Scott (who wants 'em) B


----------



## pastryguyhawaii (May 5, 2013)

Nice! That hickory is some beautiful wood, and the walnut's not too bad, either.


----------



## SDB777 (May 5, 2013)

[video=youtube;9p9rGQepjU8]http://www.youtube.com/watch?v=9p9rGQepjU8[/video]



Seems this took a very long time to load, and for whatever reason, it didn't load as a 720HD video as it was shot?



Enjoy!





Scott (gotta be better then photo's) B


----------



## qbilder (May 6, 2013)

Great job!!! The hickory is great  Cherry is pretty darn awesome, too. 

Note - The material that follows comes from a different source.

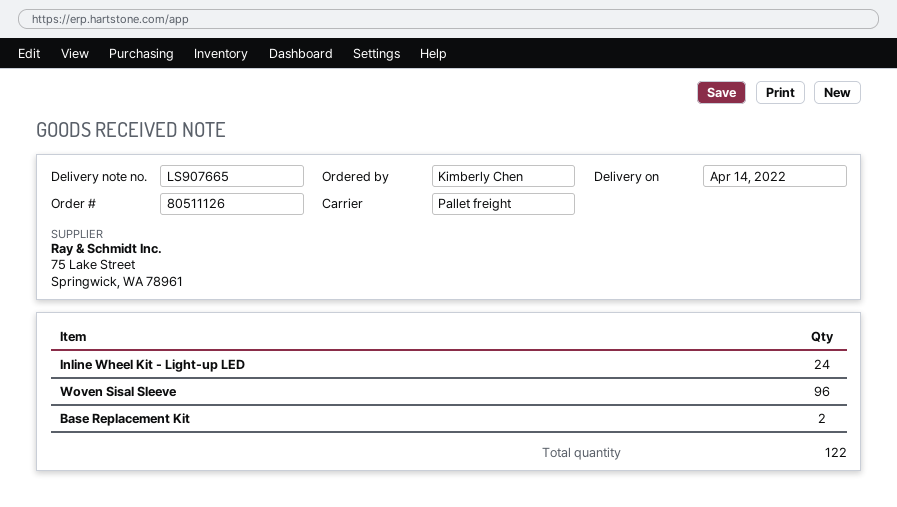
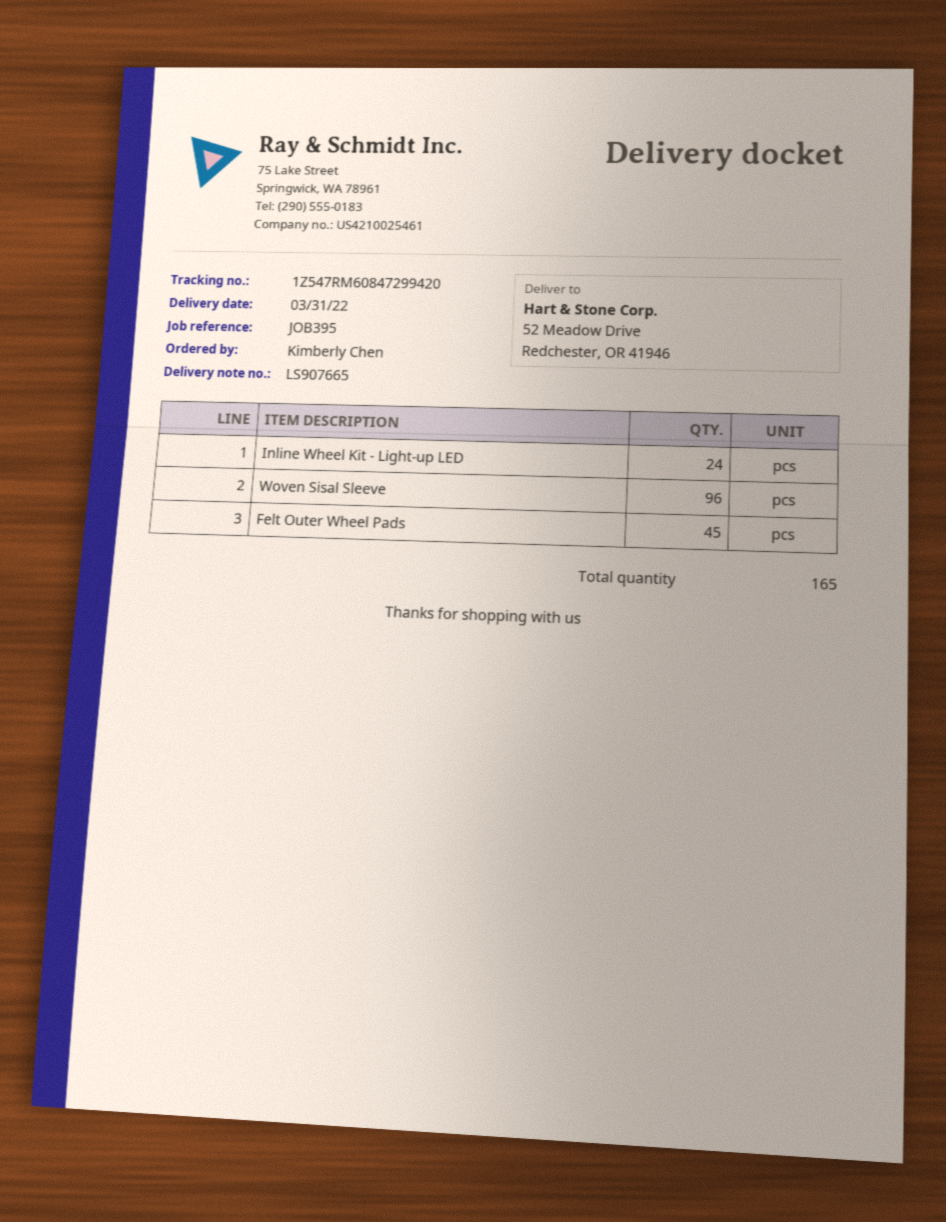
delivery date: 2022-04-14 -> 2022-03-31
Base Replacement Kit: 2 -> none
Felt Outer Wheel Pads: none -> 45
total quantity: 122 -> 165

I have a 60" Logrite that I bought for around $100 from Bailey's. That simple thing is the best money I have spent on milling tools. I have a few of the wood handled hooks & thought a cant hook was a cant hook.......until I tried the Logrite. It'll save your back.


----------



## SDB777 (May 7, 2013)

Here's part 2!

Loaded it over the evening hours while I slept(never though a 10mps internet hook up would have been this slow(took 229 minutes to load and 45 minutes to process, and still didn't get the 720HD....).

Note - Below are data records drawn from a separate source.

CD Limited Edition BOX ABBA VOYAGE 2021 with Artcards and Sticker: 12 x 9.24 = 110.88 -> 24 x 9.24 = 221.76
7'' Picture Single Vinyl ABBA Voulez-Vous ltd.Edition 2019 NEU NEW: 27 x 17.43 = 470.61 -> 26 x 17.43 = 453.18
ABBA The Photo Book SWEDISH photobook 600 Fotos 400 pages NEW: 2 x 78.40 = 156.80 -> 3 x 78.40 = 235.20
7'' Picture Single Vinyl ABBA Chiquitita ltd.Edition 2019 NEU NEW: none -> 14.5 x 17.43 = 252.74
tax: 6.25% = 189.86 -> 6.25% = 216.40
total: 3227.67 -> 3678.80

[video=youtube;qRMFsjZBjxg]http://www.youtube.com/watch?v=qRMFsjZBjxg[/video]




Scott (half the fun is moving 'em) B


----------



## SDB777 (May 8, 2013)

qbilder said:


> Great job!!! The hickory is great  Cherry is pretty darn awesome, too.
> 
> I have a 60" Logrite that I bought for around $100 from Bailey's. That simple thing is the best money I have spent on milling tools. I have a few of the wood handled hooks & thought a cant hook was a cant hook.......until I tried the Logrite. It'll save your back.




I have a 60" cant hook by Peavey. It usually gets used for getting the log on the bunk, and sometimes when I'm turning them over on the bunk. But this one here didn't really need it.


Just wish there would have been more heartwood in this one, after all...it was a chunk!






Scott (thanks for looking at the vids) B


----------



## qbilder (May 8, 2013)

SDB777 said:


> Just wish there would have been more heartwood in this one, after all...it was a chunk!



Yeah it looks like it was growing in the sun, like a yard or field or meadow. The multiple branches, wide sap, and growth rate give it away. Cherry in the forest grows straight, tall, no branches, small sap. It's a trade off, though. With forest trees you rarely get the knotty, unpredictable grain patterns that you get from open area trees. On white woods like maple, it really only affects the growth pattern, but with cherry & walnut, the darker wood with small sap usually comes from deep forest trees. I get disappointed sometimes when I get a big cherry tree from the forest. I'm always excited, hoping to see something really special, but almost always just find a pink bland straight grain wood with no character outside the color. I'd love to find some cherry like your log. I'll take interesting grain over color any day.


----------



## Dave Boyt (May 14, 2013)

I go along with qbuilder on the grain vs color. Not often I'd say hickory outshines cherry, but those are some terrific boards. Most hickory around here goes for firewood or meat smokers. Thanks for posting the photos & videos.


----------